[Entries taken from a collection]
☆ ☆ ☆ ☆ ☆ ☆ ☆
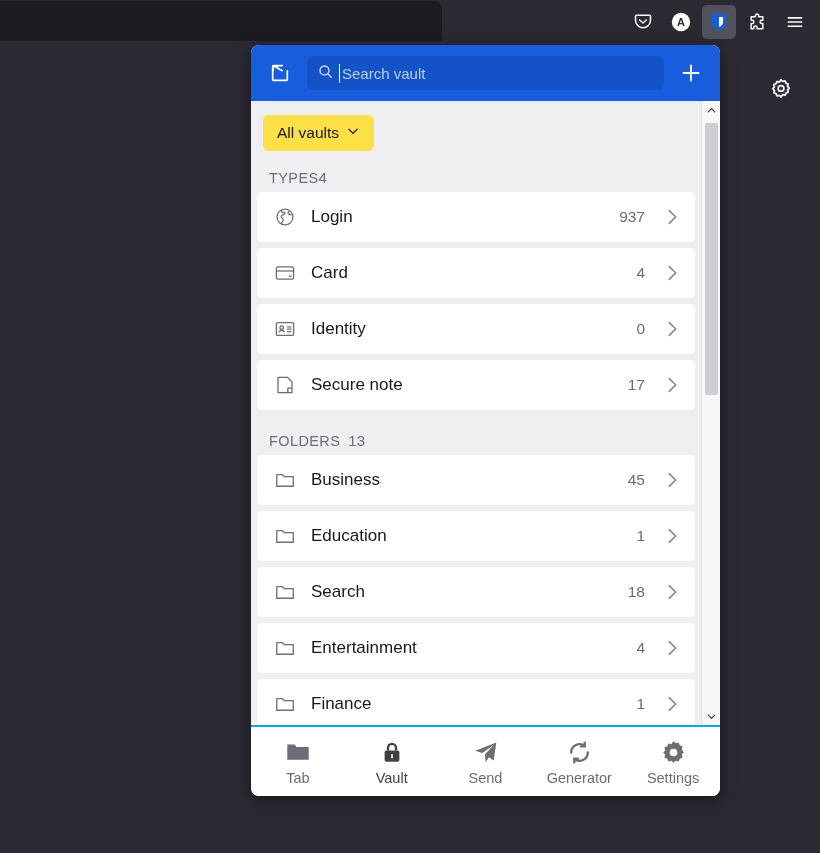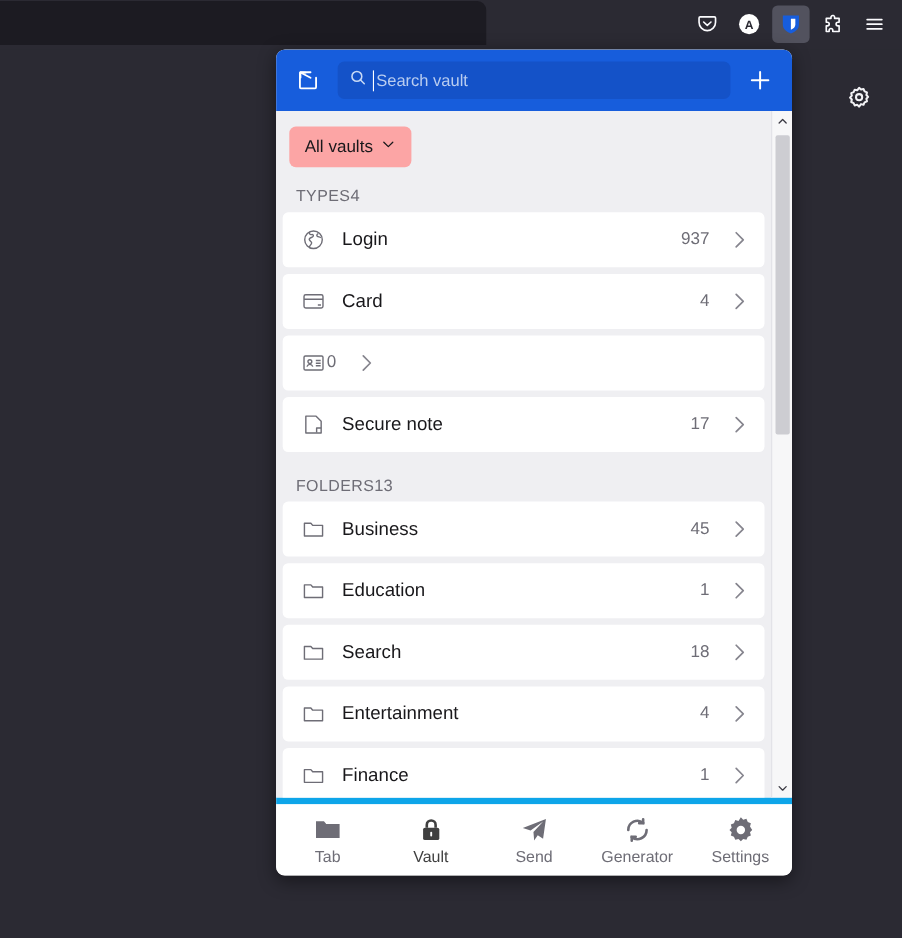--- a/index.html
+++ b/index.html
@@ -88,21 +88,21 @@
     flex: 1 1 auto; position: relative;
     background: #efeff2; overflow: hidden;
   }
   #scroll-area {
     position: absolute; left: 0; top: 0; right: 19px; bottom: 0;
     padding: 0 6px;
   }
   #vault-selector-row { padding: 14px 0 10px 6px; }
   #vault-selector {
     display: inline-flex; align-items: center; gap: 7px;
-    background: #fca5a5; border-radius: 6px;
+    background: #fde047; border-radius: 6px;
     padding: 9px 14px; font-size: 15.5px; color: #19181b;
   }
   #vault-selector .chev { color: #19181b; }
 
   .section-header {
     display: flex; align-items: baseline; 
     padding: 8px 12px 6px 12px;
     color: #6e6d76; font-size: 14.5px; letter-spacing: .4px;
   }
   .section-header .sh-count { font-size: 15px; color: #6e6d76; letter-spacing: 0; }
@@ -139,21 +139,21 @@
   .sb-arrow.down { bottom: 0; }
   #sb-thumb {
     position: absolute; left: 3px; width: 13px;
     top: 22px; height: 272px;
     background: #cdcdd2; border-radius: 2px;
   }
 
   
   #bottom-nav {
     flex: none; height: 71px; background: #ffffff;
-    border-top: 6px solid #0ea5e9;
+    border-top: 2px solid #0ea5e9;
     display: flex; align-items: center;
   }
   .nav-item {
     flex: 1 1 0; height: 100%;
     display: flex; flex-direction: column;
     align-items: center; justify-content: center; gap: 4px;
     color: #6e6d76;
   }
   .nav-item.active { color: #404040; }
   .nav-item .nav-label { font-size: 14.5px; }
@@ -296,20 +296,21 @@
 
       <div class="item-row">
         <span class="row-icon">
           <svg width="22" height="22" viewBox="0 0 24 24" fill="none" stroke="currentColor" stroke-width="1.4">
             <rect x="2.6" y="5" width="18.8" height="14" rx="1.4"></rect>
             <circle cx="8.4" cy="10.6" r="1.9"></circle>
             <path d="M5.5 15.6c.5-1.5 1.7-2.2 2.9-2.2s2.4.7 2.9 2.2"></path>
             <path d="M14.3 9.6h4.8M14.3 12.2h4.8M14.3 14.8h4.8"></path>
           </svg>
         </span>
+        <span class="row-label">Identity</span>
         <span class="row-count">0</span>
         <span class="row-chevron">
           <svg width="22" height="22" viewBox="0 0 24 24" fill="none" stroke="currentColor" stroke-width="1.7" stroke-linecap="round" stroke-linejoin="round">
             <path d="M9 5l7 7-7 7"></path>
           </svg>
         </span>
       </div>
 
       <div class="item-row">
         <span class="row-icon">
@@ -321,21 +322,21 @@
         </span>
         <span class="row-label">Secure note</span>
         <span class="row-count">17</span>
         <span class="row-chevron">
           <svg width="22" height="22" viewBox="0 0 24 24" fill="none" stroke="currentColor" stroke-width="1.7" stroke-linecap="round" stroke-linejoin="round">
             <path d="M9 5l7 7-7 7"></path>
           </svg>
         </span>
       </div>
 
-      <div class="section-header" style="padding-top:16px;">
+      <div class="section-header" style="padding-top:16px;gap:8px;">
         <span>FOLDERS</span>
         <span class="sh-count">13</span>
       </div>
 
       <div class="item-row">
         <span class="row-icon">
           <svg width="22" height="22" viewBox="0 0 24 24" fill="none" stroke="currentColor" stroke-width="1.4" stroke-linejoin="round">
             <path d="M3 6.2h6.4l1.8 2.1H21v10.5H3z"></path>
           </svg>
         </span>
☆ ☆ ☆ ☆ ☆ ☆ ☆
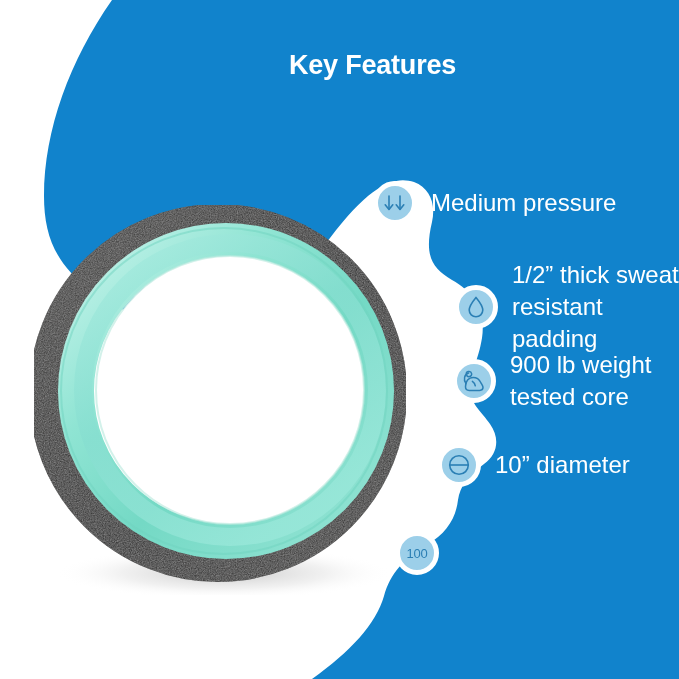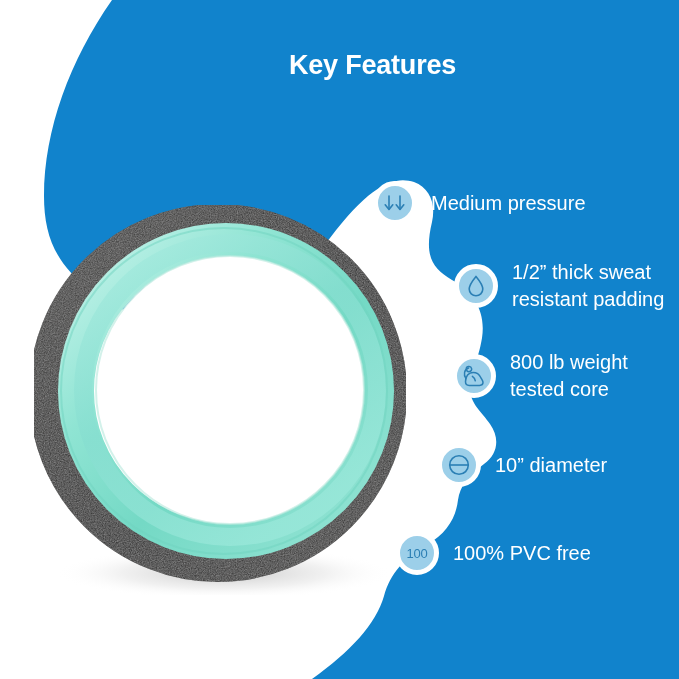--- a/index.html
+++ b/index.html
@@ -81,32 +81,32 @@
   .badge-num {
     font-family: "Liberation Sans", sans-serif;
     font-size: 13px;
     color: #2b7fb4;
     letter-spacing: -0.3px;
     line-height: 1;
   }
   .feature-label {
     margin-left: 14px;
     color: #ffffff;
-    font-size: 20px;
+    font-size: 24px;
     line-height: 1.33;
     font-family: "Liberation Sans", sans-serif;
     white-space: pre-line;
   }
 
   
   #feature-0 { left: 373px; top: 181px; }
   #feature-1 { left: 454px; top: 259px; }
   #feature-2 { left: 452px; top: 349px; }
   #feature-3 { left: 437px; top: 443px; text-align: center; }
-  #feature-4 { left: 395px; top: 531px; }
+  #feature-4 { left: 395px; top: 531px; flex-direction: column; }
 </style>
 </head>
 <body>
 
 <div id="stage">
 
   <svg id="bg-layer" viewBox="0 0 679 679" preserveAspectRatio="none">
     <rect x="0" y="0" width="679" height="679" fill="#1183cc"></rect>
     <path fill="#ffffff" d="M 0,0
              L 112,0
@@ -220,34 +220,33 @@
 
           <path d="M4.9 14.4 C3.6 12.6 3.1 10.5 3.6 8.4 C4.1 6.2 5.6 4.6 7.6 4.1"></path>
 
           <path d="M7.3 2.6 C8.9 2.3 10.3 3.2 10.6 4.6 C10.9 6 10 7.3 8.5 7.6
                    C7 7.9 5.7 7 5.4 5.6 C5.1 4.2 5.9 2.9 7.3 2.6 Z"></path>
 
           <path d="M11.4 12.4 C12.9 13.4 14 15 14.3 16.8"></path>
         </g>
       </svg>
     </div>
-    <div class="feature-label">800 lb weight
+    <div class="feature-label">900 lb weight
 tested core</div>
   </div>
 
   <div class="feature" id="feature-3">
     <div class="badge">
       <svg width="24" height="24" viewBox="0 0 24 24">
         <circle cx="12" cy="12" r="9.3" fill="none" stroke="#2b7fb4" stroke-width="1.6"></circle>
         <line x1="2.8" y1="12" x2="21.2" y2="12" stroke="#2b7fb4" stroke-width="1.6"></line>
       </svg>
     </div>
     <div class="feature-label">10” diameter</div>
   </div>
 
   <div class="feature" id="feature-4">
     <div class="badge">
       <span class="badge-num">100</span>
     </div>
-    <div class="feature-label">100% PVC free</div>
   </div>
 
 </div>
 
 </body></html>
☆ ☆ ☆ ☆ ☆ ☆ ☆
ASSIGNMENT:
From the data above, pick out each line containing "header" and copy it.

ANSWER TO THIS EXERCISE:
   .section-header {
   .section-header .sh-count { font-size: 15px; color: #6e6d76; letter-spacing: 0; }
-      <div class="section-header" style="padding-top:16px;">
+      <div class="section-header" style="padding-top:16px;gap:8px;">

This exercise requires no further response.